使用带有条件的ls列出文件，仅使用空格的process/grep文件 [英] List file using ls with a condition and process/grep files that only whitespaces

问题描述

我在一个文件夹中有一个文件列表，其中一些文件的文件名中有空格. 我需要用_替换空格，但首先，我需要列出条件为ls *_[1-4]*[A-c]*的文件.过滤文件后，某些文件具有空白且没有固定位置(前，中间，结束位置). ls命令后如何替换空白?

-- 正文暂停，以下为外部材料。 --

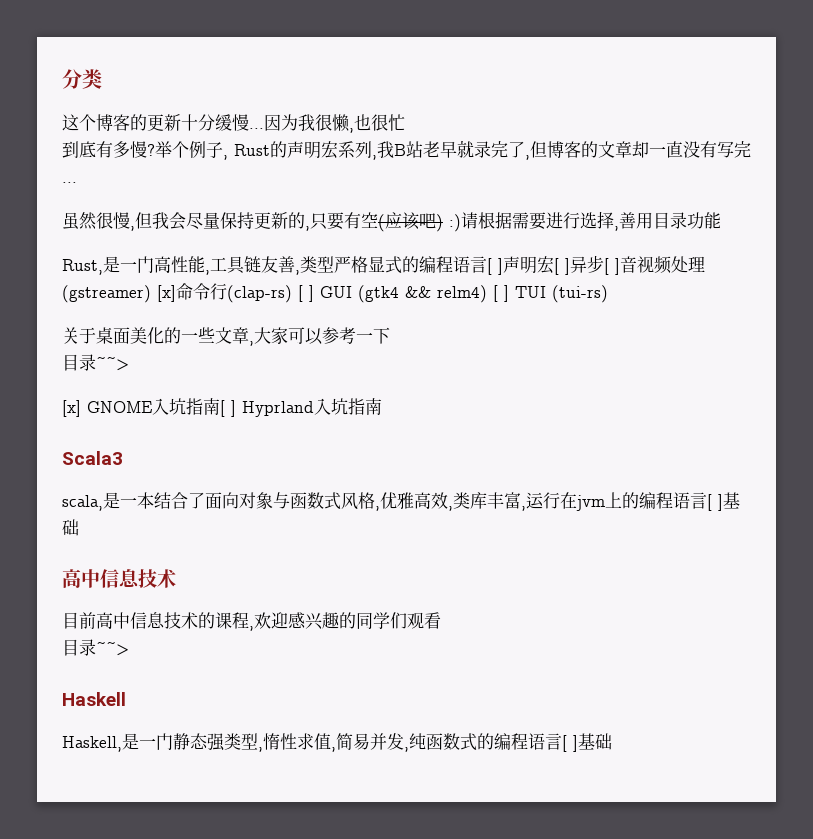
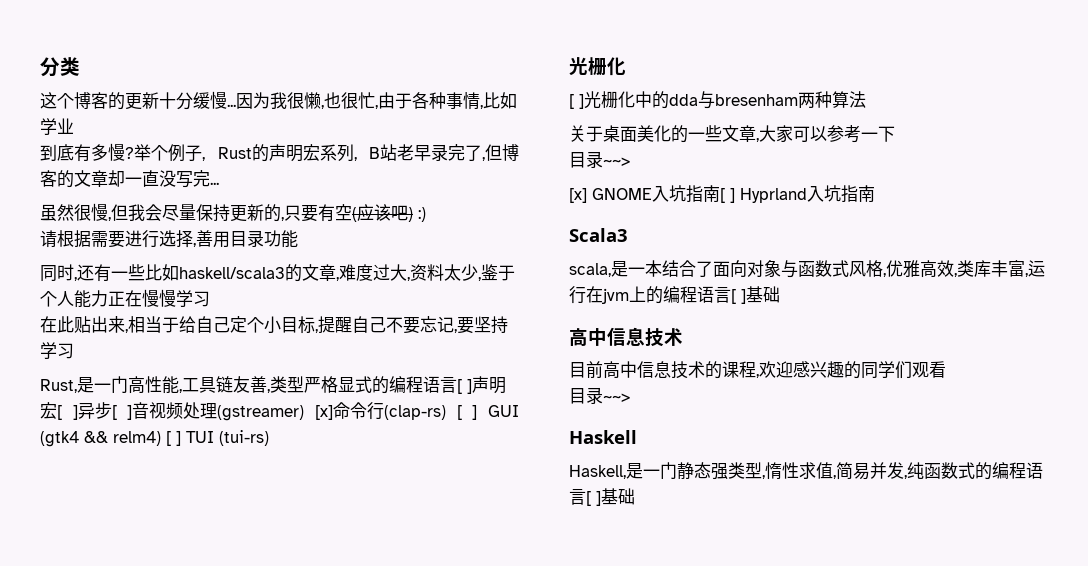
(405, 122) none -> [375,92,517,110] [40,118,74,135] ,由于各种事情,比如学业
[377,141,394,158] 我 -> (357, 159) none
[457,140,474,158] 就 -> (431, 153) none
[700,141,717,158] 有 -> (176, 178) none
(461, 223) none -> (426, 214) //
(721, 220) none -> [40,264,515,282] [40,289,210,308] [40,316,508,334] [40,342,74,359] // 同时,还有一些比如haskell/scala3的文章,难度过大,资料太少,鉴于个人能力正在慢慢学习 // 在此贴出来,相当于给自己定个小目标,提醒自己不要忘记,要坚持学习
(608, 294) none -> [569,57,626,76] [569,91,866,109] // 光栅化 // [ ]光栅化中的dda与bresenham两种算法

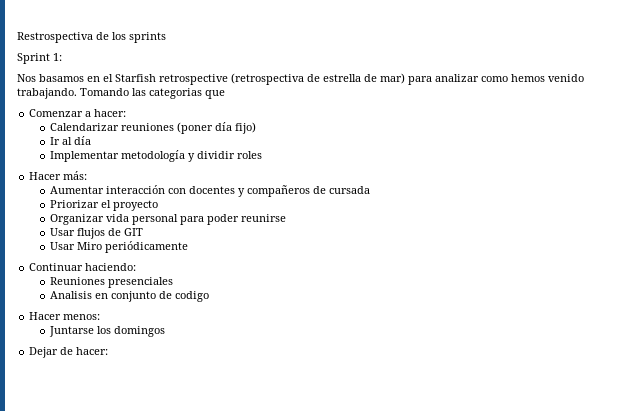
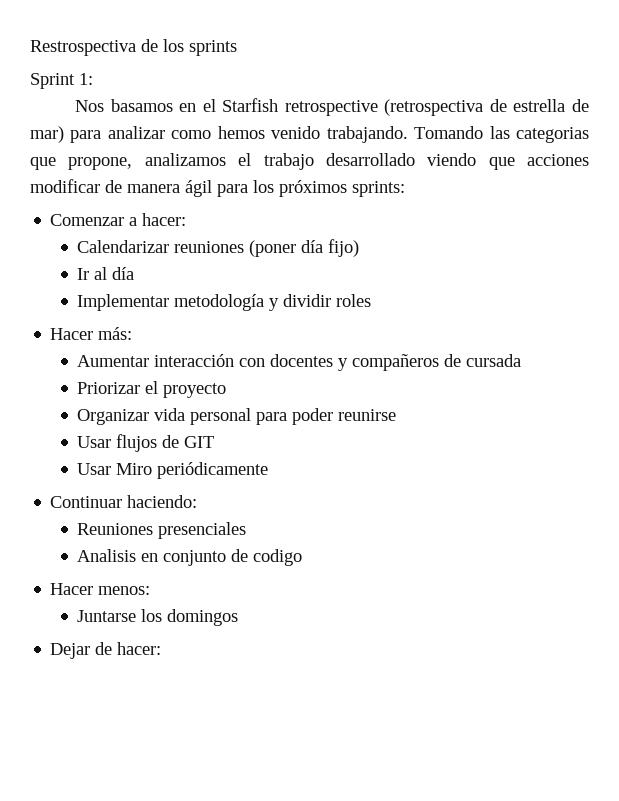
(225, 94) none -> [68,153,589,170] [30,179,405,197] propone, analizamos el trabajo desarrollado viendo que acciones modificar de manera ágil para los próximos sprints:

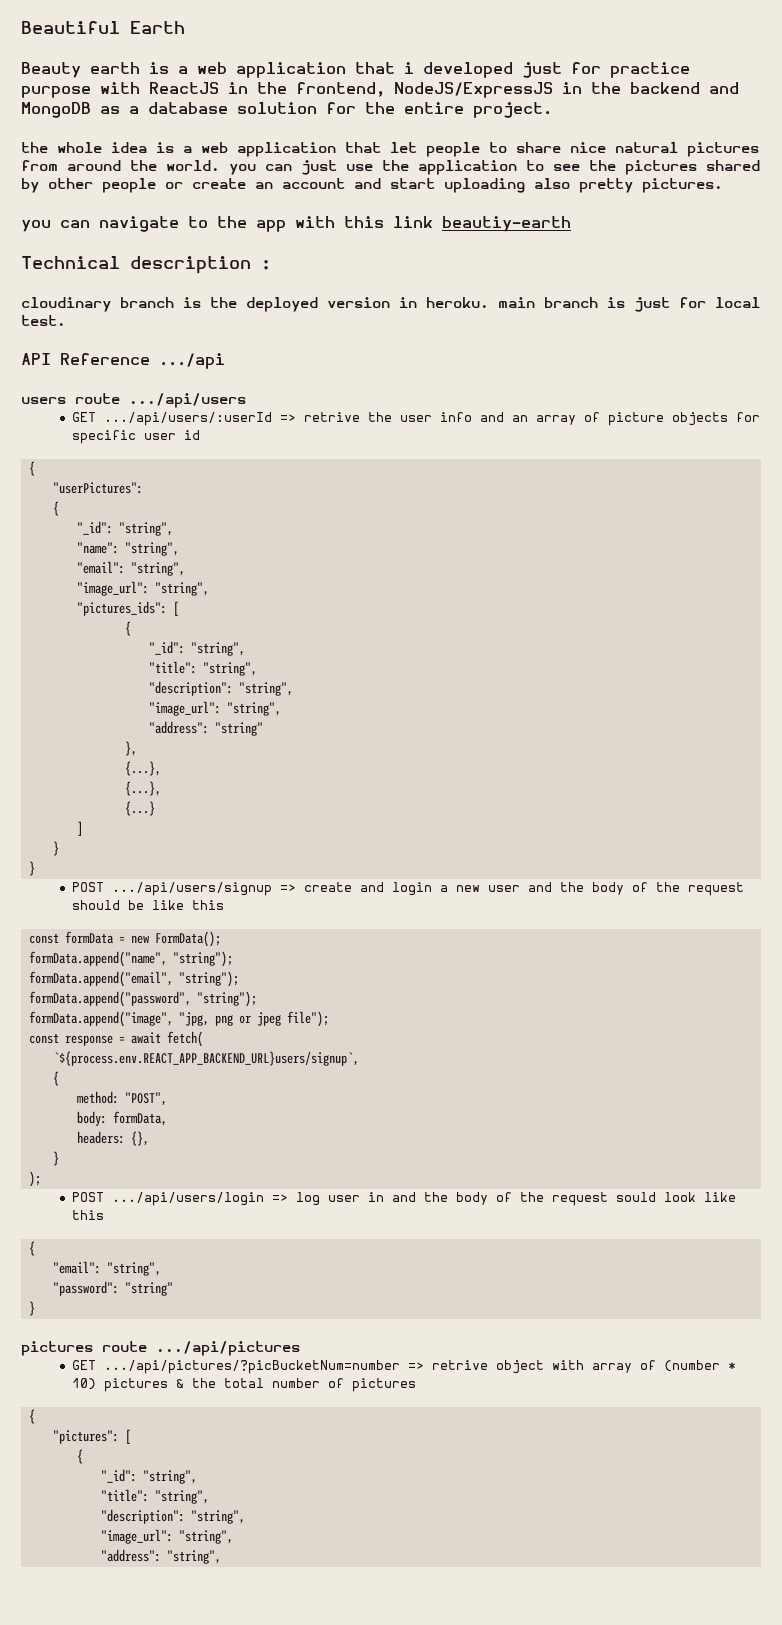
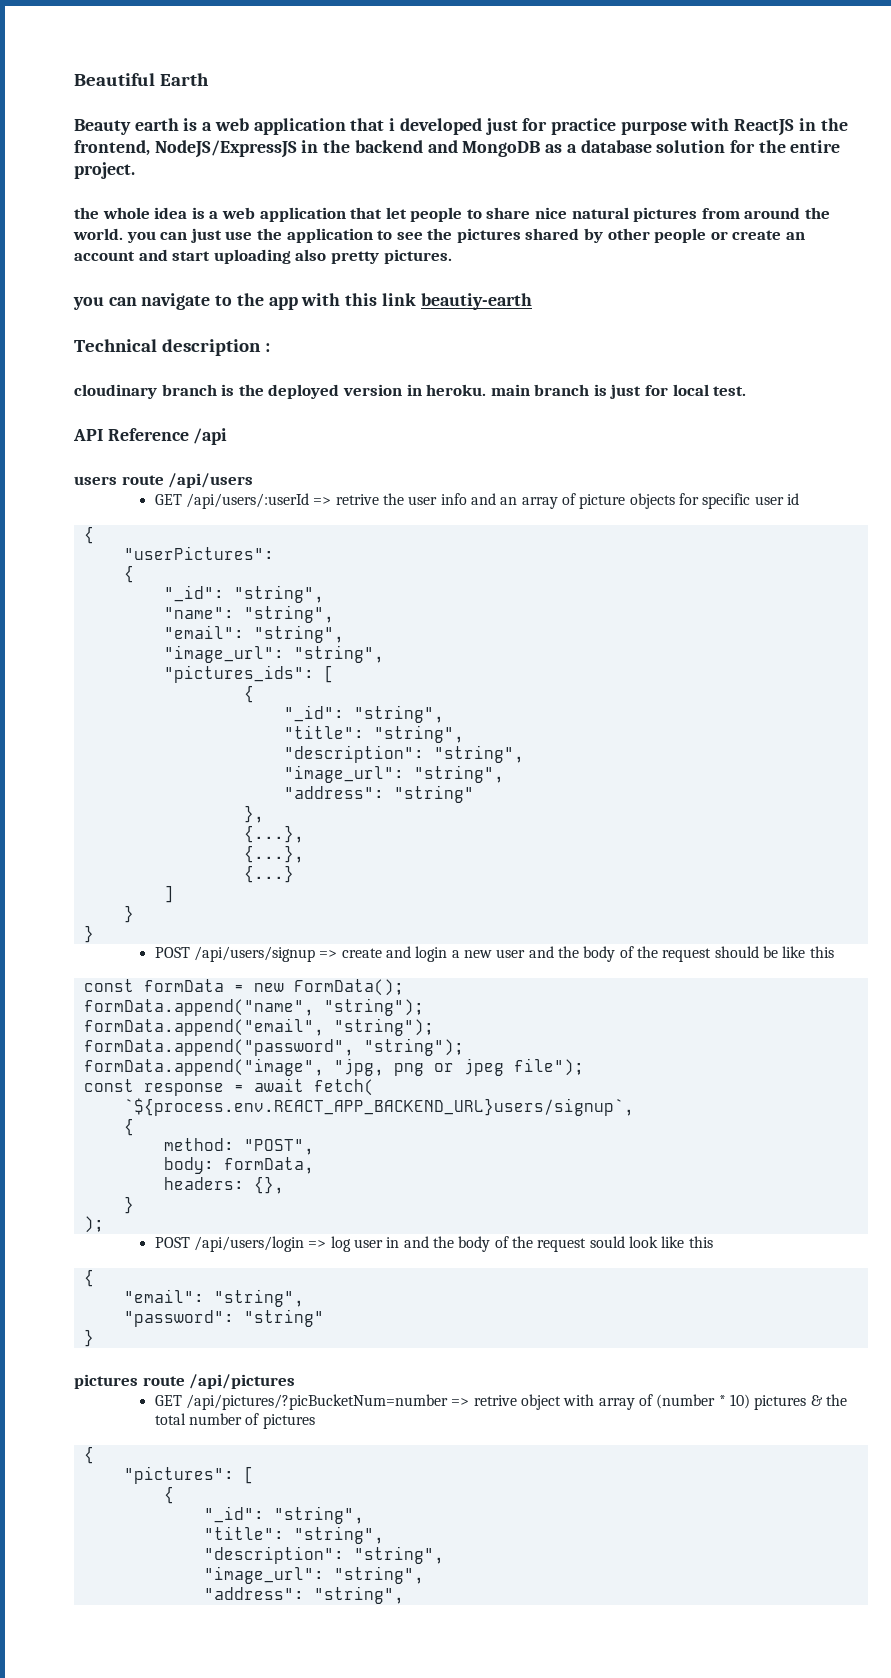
[159,353,225,369] .../api -> [193,428,228,445] /api
[129,393,246,408] [72,412,273,426] .../api/users // GET .../api/users/:userId -> [168,473,254,488] [154,493,310,509] /api/users // GET /api/users/:userId
[112,882,273,896] .../api/users/signup -> [194,946,316,962] /api/users/signup
[112,1192,265,1206] .../api/users/login -> [194,1236,305,1252] /api/users/login
[156,1341,300,1356] [72,1360,401,1374] .../api/pictures // GET .../api/pictures/?picBucketNum=number -> [189,1374,296,1389] [154,1394,449,1410] /api/pictures // GET /api/pictures/?picBucketNum=number

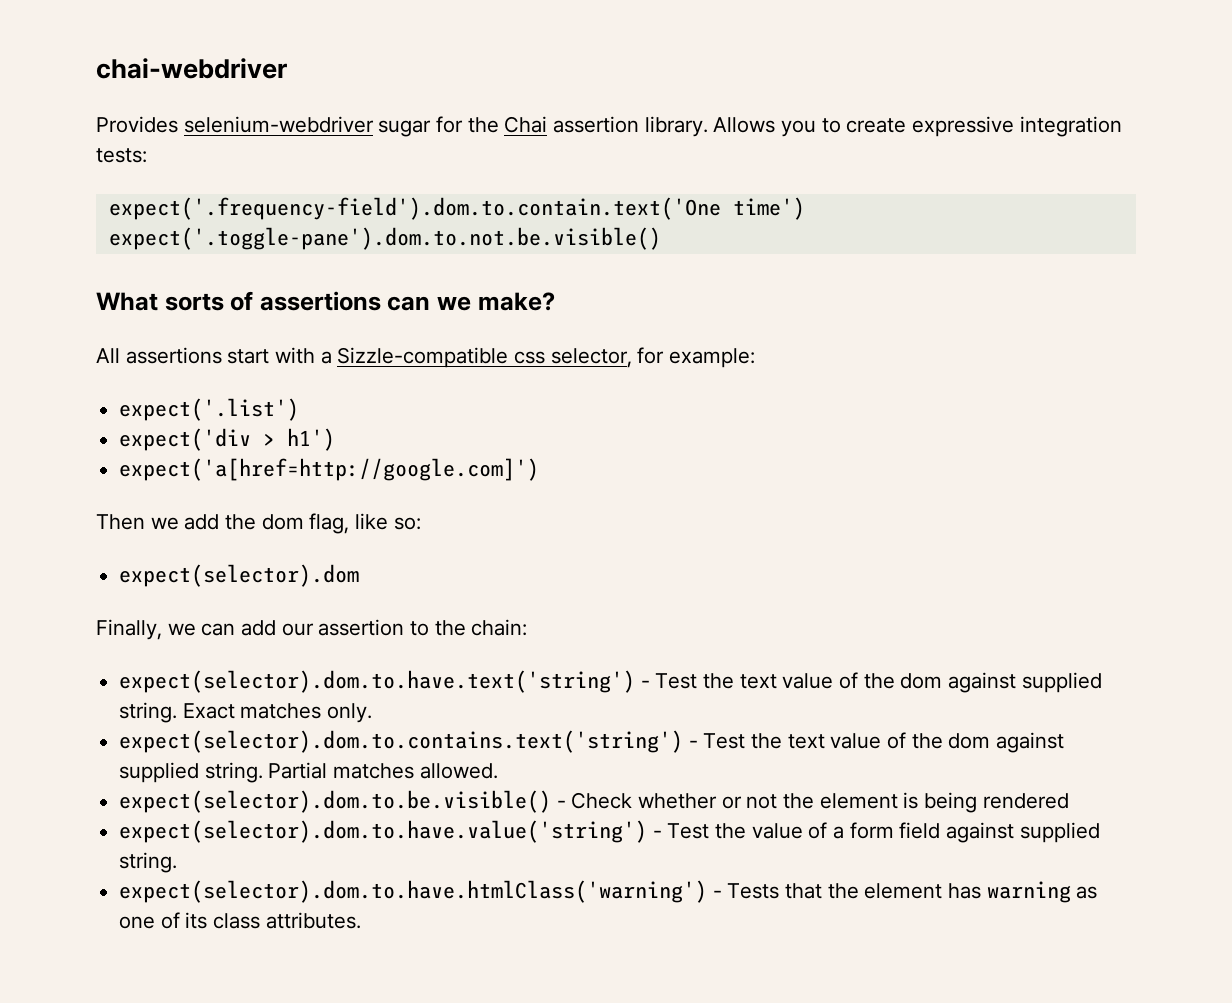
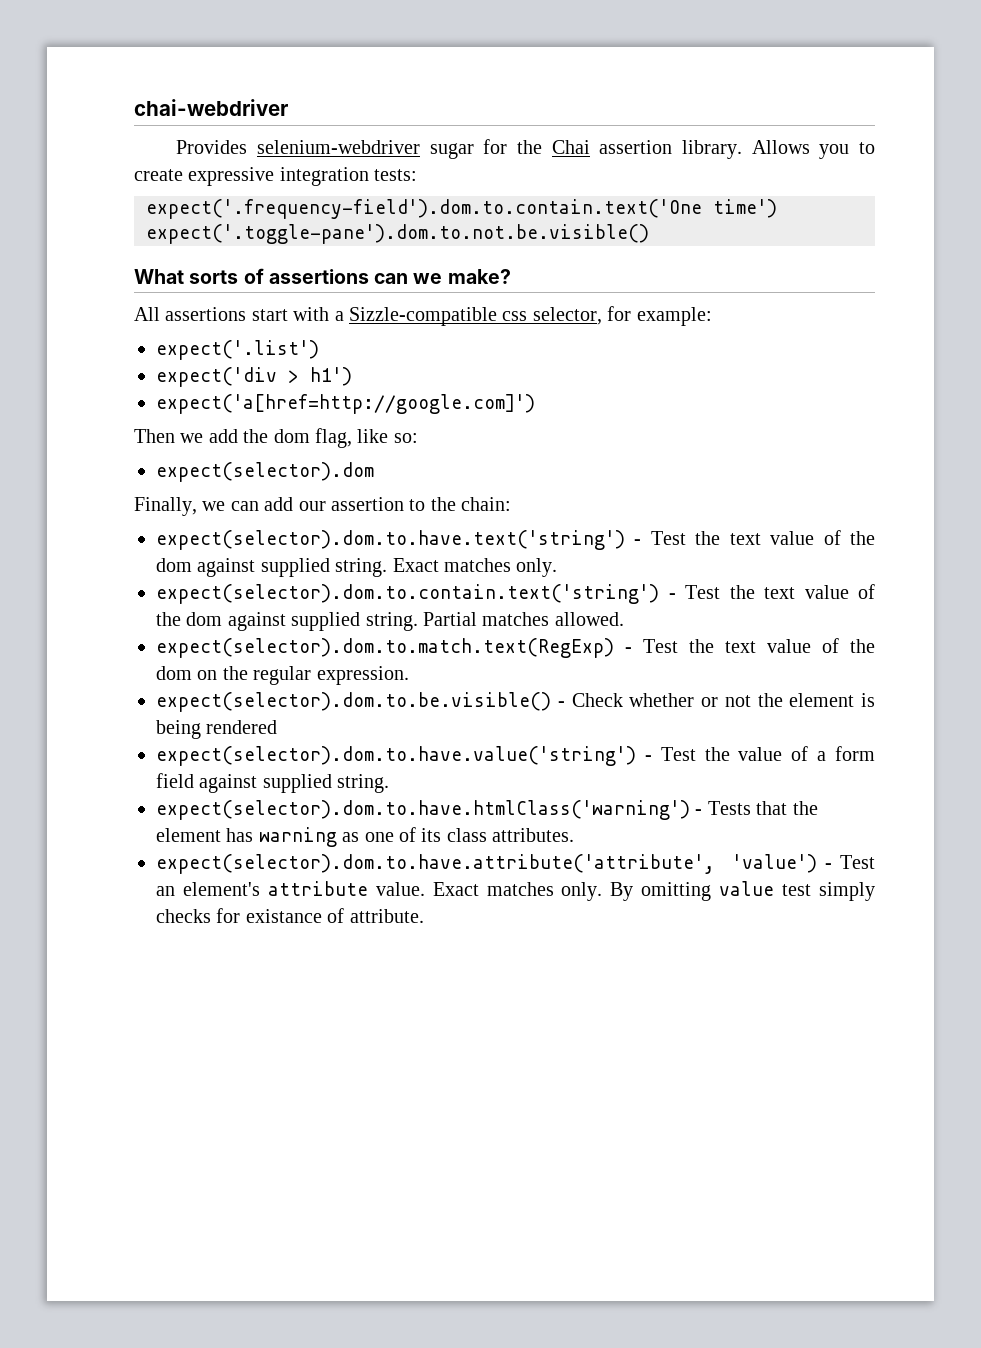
[119,730,684,753] expect(selector).dom.to.contains.text('string') -> [156,584,659,604] expect(selector).dom.to.contain.text('string')
(498, 771) none -> [156,638,875,658] [156,666,409,685] // expect(selector).dom.to.match.text(RegExp) - Test the text value of the dom on the regular expression.
(361, 920) none -> [156,854,875,874] [156,881,876,901] [156,908,424,923] // expect(selector).dom.to.have.attribute('attribute', 'value') - Test an element's attribute value. Exact matches only. By omitting value test simply checks for existance of attribute.

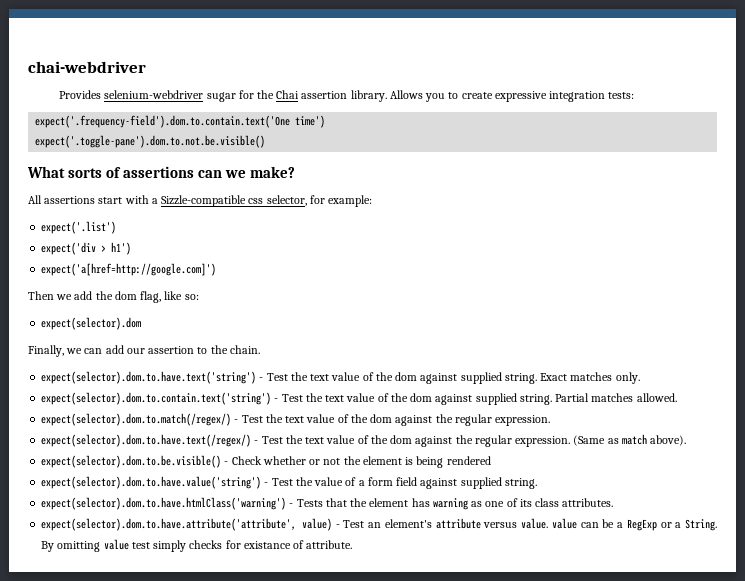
[461,497,512,511] chain: -> [229,345,260,354] chain.
[156,638,875,658] [156,666,409,685] expect(selector).dom.to.match.text(RegExp) - Test the text value of the dom on the regular expression. -> [41,413,551,426] [41,434,687,447] expect(selector).dom.to.match(/regex/) - Test the text value of the dom against the regular expression. // expect(selector).dom.to.have.text(/regex/) - Test the text value of the dom against the regular expression. (Same as match above).
[731,854,817,873] 'value') -> [301,518,332,531] value)
[375,882,603,901] value. Exact matches only. -> [483,518,717,531] versus value. value can be a RegExp or a String.

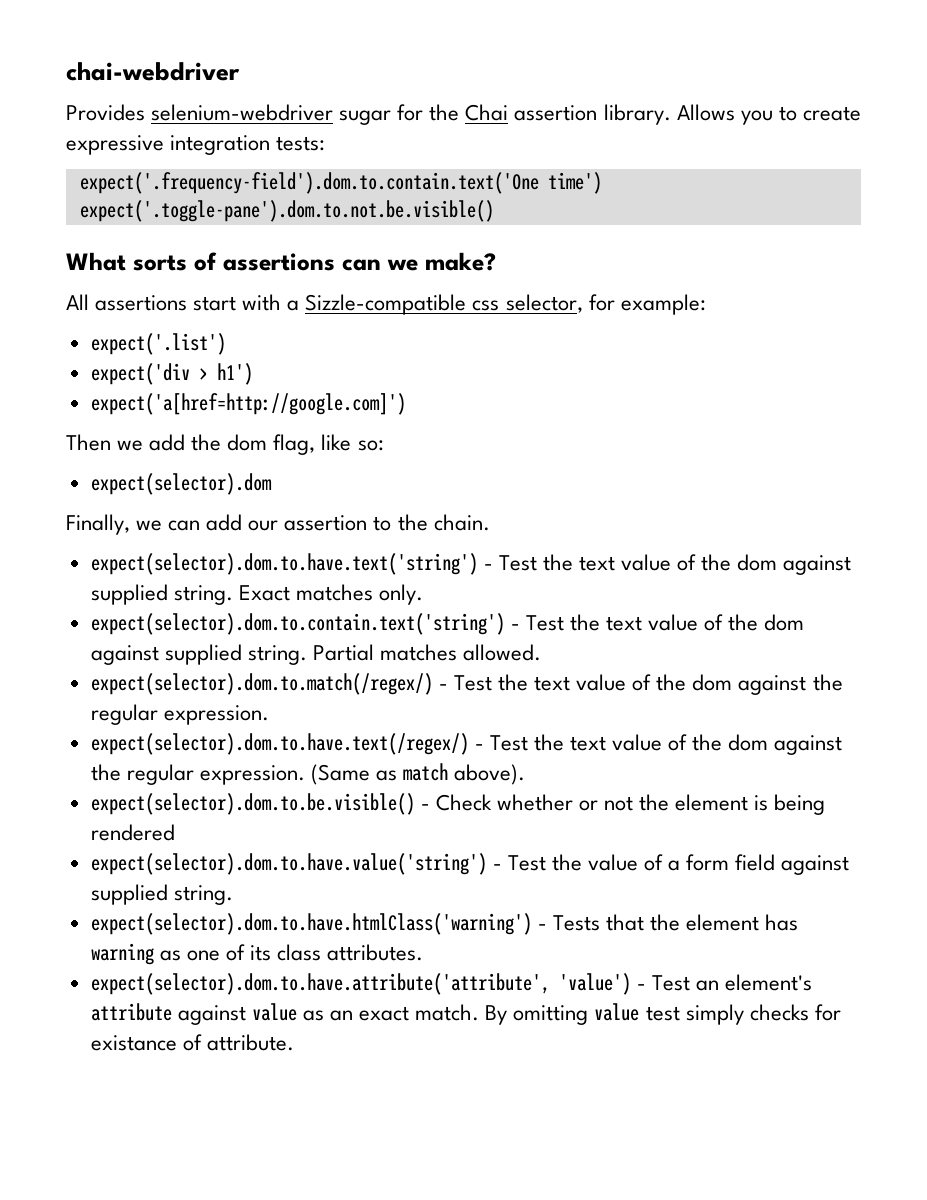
[301,518,332,531] value) -> [558,973,631,995] 'value')
[483,518,717,531] versus value. value can be a RegExp or a String. -> [177,1003,480,1025] against value as an exact match.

I have a list of files in a folder which some of the files have spaces in the filename. I need to replace the whitespace with _ but first, i need to list the file with condition ls *_[1-4]*[A-c]* . After filter the files, some of the files have whitespace with no fixed position(front, middle, end position). How can i replace the whitespace after ls command?

推荐答案

您不想处理来自ls .只需循环匹配的文件即可.

You don't want to process the output from ls. Simply loop over the matching files.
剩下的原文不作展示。